INFORMATION GIVEN.
..........
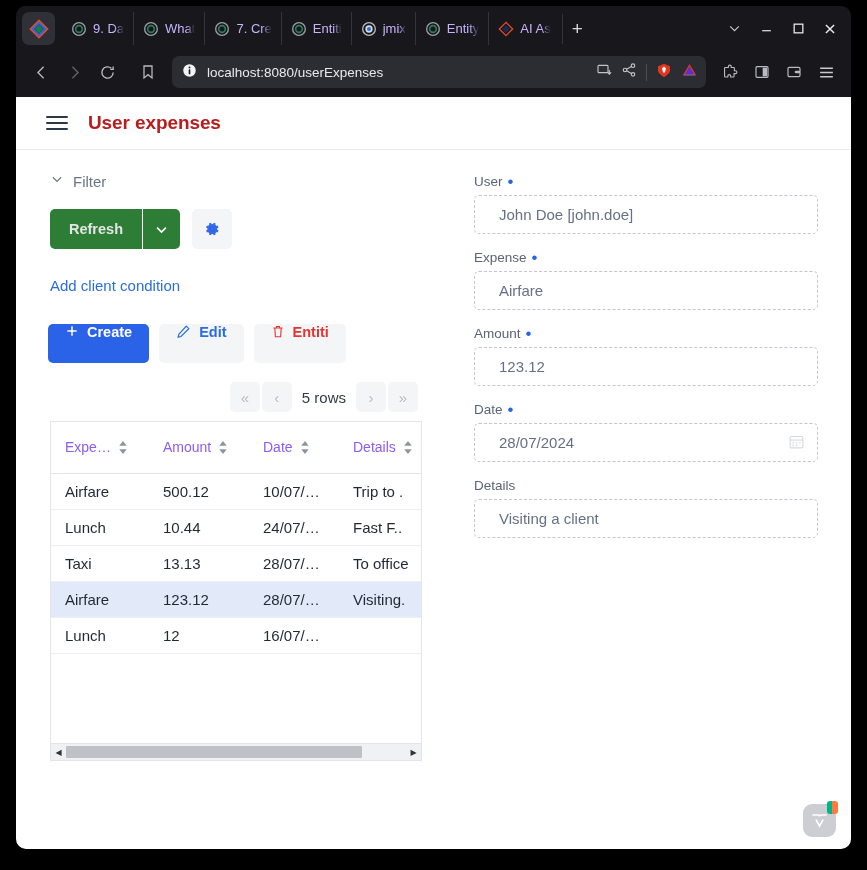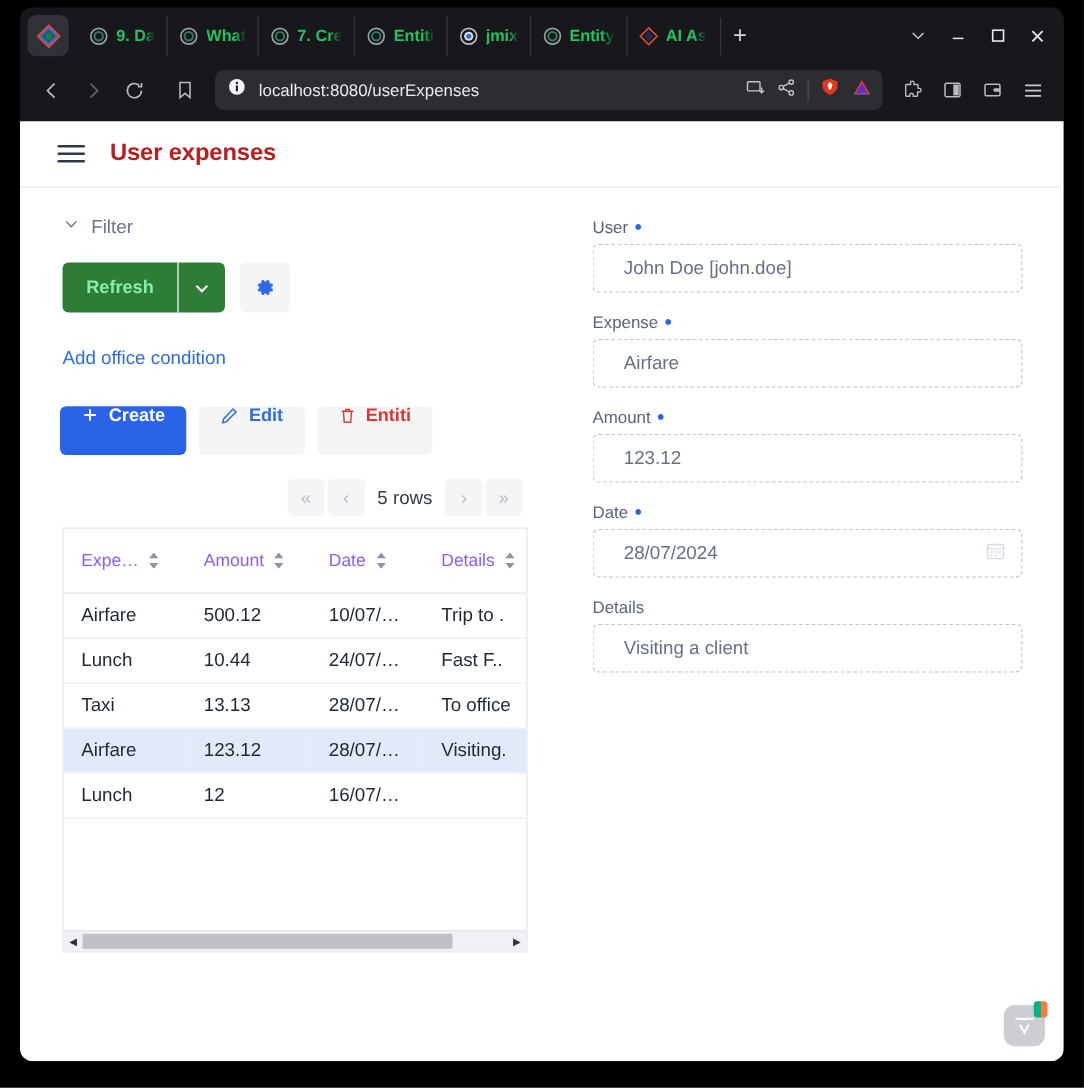--- a/index.html
+++ b/index.html
@@ -45,28 +45,27 @@
     height: 33px;
     padding: 0 9px;
     min-width: 0;
     max-width: 88px;
     border-left: 1px solid #34353c;
     position: relative;
   }
   .tab:first-child { border-left: none; }
   .tab .tab-title {
     font-size: 13px;
-    color: #22c55e;
+    color: #c4b5fd;
     white-space: nowrap;
     overflow: hidden;
     flex: 1;
     min-width: 0;
     -webkit-mask-image: linear-gradient(to right, #000 70%, transparent 100%);
     mask-image: linear-gradient(to right, #000 70%, transparent 100%);
-    font-weight: bold;
   }
   .tab-favicon { flex: none; width: 16px; height: 16px; }
   .newtab {
     width: 30px; height: 30px;
     display: flex; align-items: center; justify-content: center;
     color: #d6d7dd; font-size: 19px; flex: none;
     border-left: 1px solid #34353c;
     margin-left: 2px;
   }
   .wincontrols { display: flex; align-items: center; gap: 2px; flex: none; margin-left: 8px; }
@@ -144,21 +143,21 @@
   .filter-row {
     display: flex; align-items: center; gap: 9px;
     margin-bottom: 19px; margin-left: 16px; text-align: right;
   }
   .filter-label { font-size: 15px; color: #6b7584; }
   .chev-sm { color: #6b7584; }
 
   .btnbar { display: flex; align-items: center; gap: 12px; margin-left: 16px; }
   .split { display: flex; }
   .btn-refresh {
-    background: #2d7d37; color: #86efac;
+    background: #2d7d37; color: #e5e5e5;
     border: none; height: 40px;
     padding: 0 19px;
     font-size: 14.5px; font-weight: bold;
     border-radius: 5px 0 0 5px;
     font-family: inherit;
   }
   .btn-refresh-arrow {
     background: #2d7d37; color: #fff;
     border: none; height: 40px; width: 38px;
     border-radius: 0 5px 5px 0;
@@ -502,21 +501,21 @@
             </button>
           </div>
           <button class="btn-gear">
             <svg width="18" height="18" viewBox="0 0 24 24">
               <path fill="#2a63e8" d="M12 8.2a3.8 3.8 0 1 0 0 7.6 3.8 3.8 0 0 0 0-7.6zm0 5.9a2.1 2.1 0 1 1 0-4.2 2.1 2.1 0 0 1 0 4.2z"></path>
               <path fill="#2a63e8" d="M20.6 13.6l-1.7-.5a7 7 0 0 0 0-2.2l1.7-.5-.9-3-1.7.6a7 7 0 0 0-1.6-1.6l.6-1.7-3-.9-.5 1.7a7 7 0 0 0-2.2 0l-.5-1.7-3 .9.6 1.7A7 7 0 0 0 6.8 8l-1.7-.6-.9 3 1.7.5a7 7 0 0 0 0 2.2l-1.7.5.9 3 1.7-.6a7 7 0 0 0 1.6 1.6l-.6 1.7 3 .9.5-1.7a7 7 0 0 0 2.2 0l.5 1.7 3-.9-.6-1.7a7 7 0 0 0 1.6-1.6l1.7.6.9-3z" opacity="0.95"></path>
             </svg>
           </button>
         </div>
 
-        <div class="add-cond">Add office condition</div>
+        <div class="add-cond">Add client condition</div>
 
         <div class="crud">
           <button class="btn btn-create">
             <svg width="14" height="14" viewBox="0 0 24 24">
                 <path d="M12 4 V20 M4 12 H20" stroke="#ffffff" stroke-width="2.6"></path>
               </svg>
             <span>Create</span>
           </button>
           <button class="btn btn-edit">
             <svg width="15" height="15" viewBox="0 0 24 24">

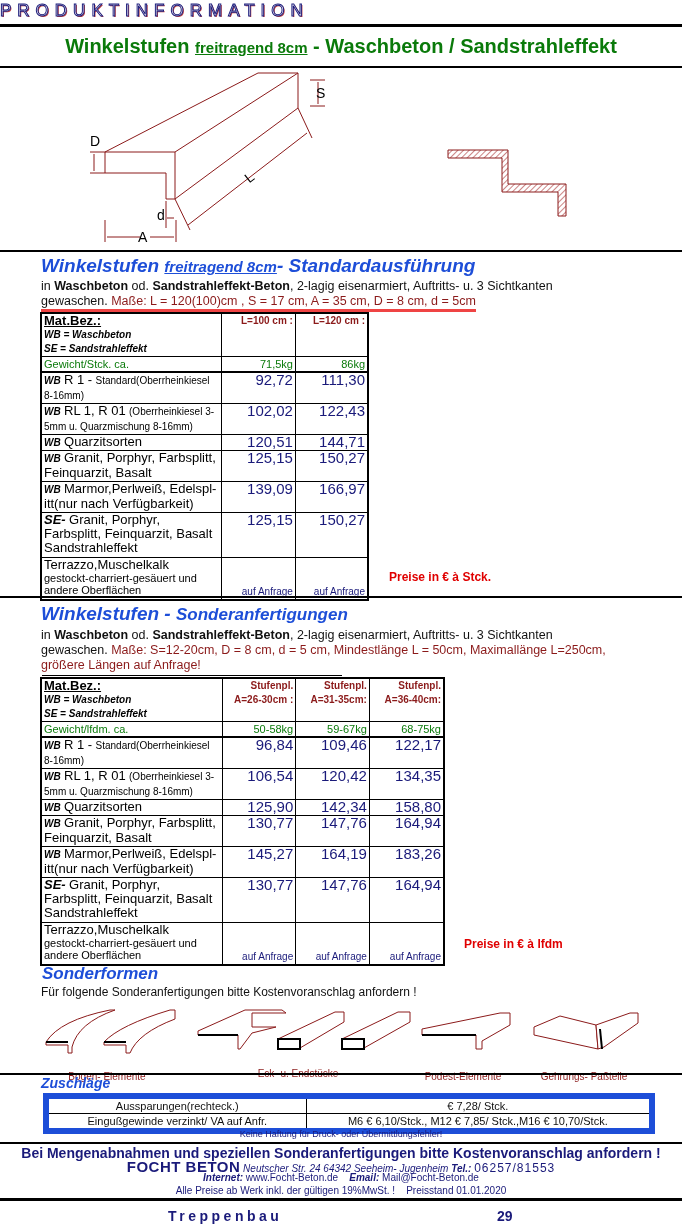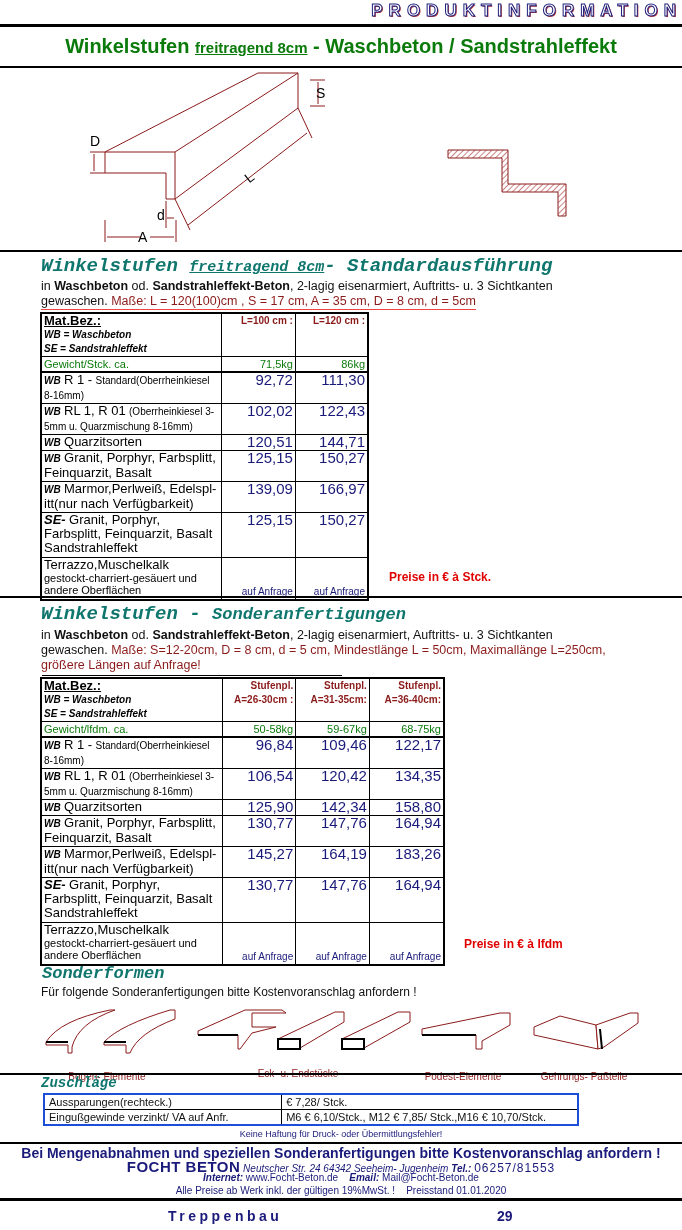--- a/index.html
+++ b/index.html
@@ -2,26 +2,26 @@
 <html><head>
 <meta charset="utf-8">
 <style>
   * { box-sizing: border-box; margin: 0; padding: 0; }
   html, body { width: 682px; height: 1230px; background: #fff; overflow: hidden; }
   body { font-family: "Liberation Sans", sans-serif; color: #000; position: relative; }
 
   .abs { position: absolute; }
   .hr { position: absolute; left: 0; width: 682px; background: #000; }
 
-  .top-title { left: 0; width: 682px; top: 1px; text-align: right; font-size: 17px; font-weight: bold;
+  .top-title { left: 0; width: 682px; top: 1px; text-align: left; font-size: 17px; font-weight: normal;
     letter-spacing: 6px; color: #fff; -webkit-text-stroke: 1px #1a1a7a; text-shadow: 1px 1px 0 #c04040; }
   .main-title { left: 0; width: 682px; top: 35px; text-align: center; color: #0a7a0a; font-weight: bold; font-size: 20px; }
   .main-title .sub { font-size: 15px; text-decoration: underline; }
 
-  .sec-title { color: #0f766e; font-weight: bold; font-style: italic; font-size: 19px; font-family: Liberation Mono, monospace; }
+  .sec-title { color: #1d4ed8; font-weight: bold; font-style: italic; font-size: 19px; }
   .sec-title .sub { font-size: 15px; text-decoration: underline; }
   .sec-title .small { font-size: 17px; }
   .desc { font-size: 12.5px; line-height: 15px; color: #111; }
   .desc b { font-weight: bold; margin-top: 28px; }
   .desc .dims { color: #8b1a1a; }
 
   table.price { position: absolute; border-collapse: collapse; font-size: 12px; }
   table.price td { border: 1px solid #000; vertical-align: top; padding: 0 2px; line-height: 14px; }
   .mat-head { font-weight: bold; font-size: 13px; text-decoration: underline; }
   .mat-leg { font-size: 10px; font-weight: bold; font-style: italic; }
@@ -108,21 +108,21 @@
   <span>Winkelstufen</span>
   <span class="sub">freitragend 8cm</span><span>- Standardausführung</span>
 </div>
 <div class="abs desc" style="left:41px;top:279px;width:620px;">
   <div>
     <span>in</span>
     <b>Waschbeton</b>
     <span>od.</span>
     <b>Sandstrahleffekt-Beton</b><span>, 2-lagig eisenarmiert, Auftritts- u. 3 Sichtkanten</span>
   </div>
-  <div style="border-bottom:1px solid #ef4444;display:inline-block;">
+  <div style="border-bottom:3px solid #ef4444;display:inline-block;">
     <span>gewaschen.</span>
     <span class="dims">Maße: L = 120(100)cm , S = 17 cm, A = 35 cm, D = 8 cm, d = 5cm</span>
   </div>
 </div>
 
 <table class="price" style="left:40px;top:312px;width:329px;border:2px solid #000;">
   <colgroup>
       <col style="width:182px">
       <col style="width:74px">
       <col style="width:73px">
@@ -315,21 +315,21 @@
     <line x1="600" y1="24" x2="602" y2="44" stroke="#000" stroke-width="2"></line>
   </g>
 </svg>
 <div class="shape-label" style="left:62px;top:1056px;width:90px;">Bogen- Elemente</div>
 <div class="shape-label" style="left:248px;top:1053px;width:100px;">Eck- u. Endstücke</div>
 <div class="shape-label" style="left:418px;top:1056px;width:90px;">Podest-Elemente</div>
 <div class="shape-label" style="left:534px;top:1056px;width:100px;">Gehrungs- Paßteile</div>
 <div class="hr" style="top:1073px;height:2px;"></div>
 
 <div class="abs sec-title" style="left:41px;top:1075px;font-size:14px;">Zuschläge</div>
-<table class="surch" style="left:43px;top:1093px;width:536px;border:2px solid #1d4ed8;">
+<table class="surch" style="left:43px;top:1093px;width:612px;border:6px solid #1d4ed8;text-align:center;">
   <colgroup>
       <col style="width:262px">
       <col style="width:350px">
     </colgroup>
   <tbody>
       <tr>
     <td>Aussparungen(rechteck.)</td>
     <td>€ 7,28/ Stck.</td>
   </tr>
   <tr>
..........
EXERCISE BRIEF. In the listing above, find the line with "u. 3 Sichtkanten</span>" and the line with "-315,21 +315,21 @@", then reproduce both and every line between them exactly.

ANSWER TO THIS PROBLEM.
     <b>Sandstrahleffekt-Beton</b><span>, 2-lagig eisenarmiert, Auftritts- u. 3 Sichtkanten</span>
   </div>
-  <div style="border-bottom:1px solid #ef4444;display:inline-block;">
+  <div style="border-bottom:3px solid #ef4444;display:inline-block;">
     <span>gewaschen.</span>
     <span class="dims">Maße: L = 120(100)cm , S = 17 cm, A = 35 cm, D = 8 cm, d = 5cm</span>
   </div>
 </div>
 
 <table class="price" style="left:40px;top:312px;width:329px;border:2px solid #000;">
   <colgroup>
       <col style="width:182px">
       <col style="width:74px">
       <col style="width:73px">
@@ -315,21 +315,21 @@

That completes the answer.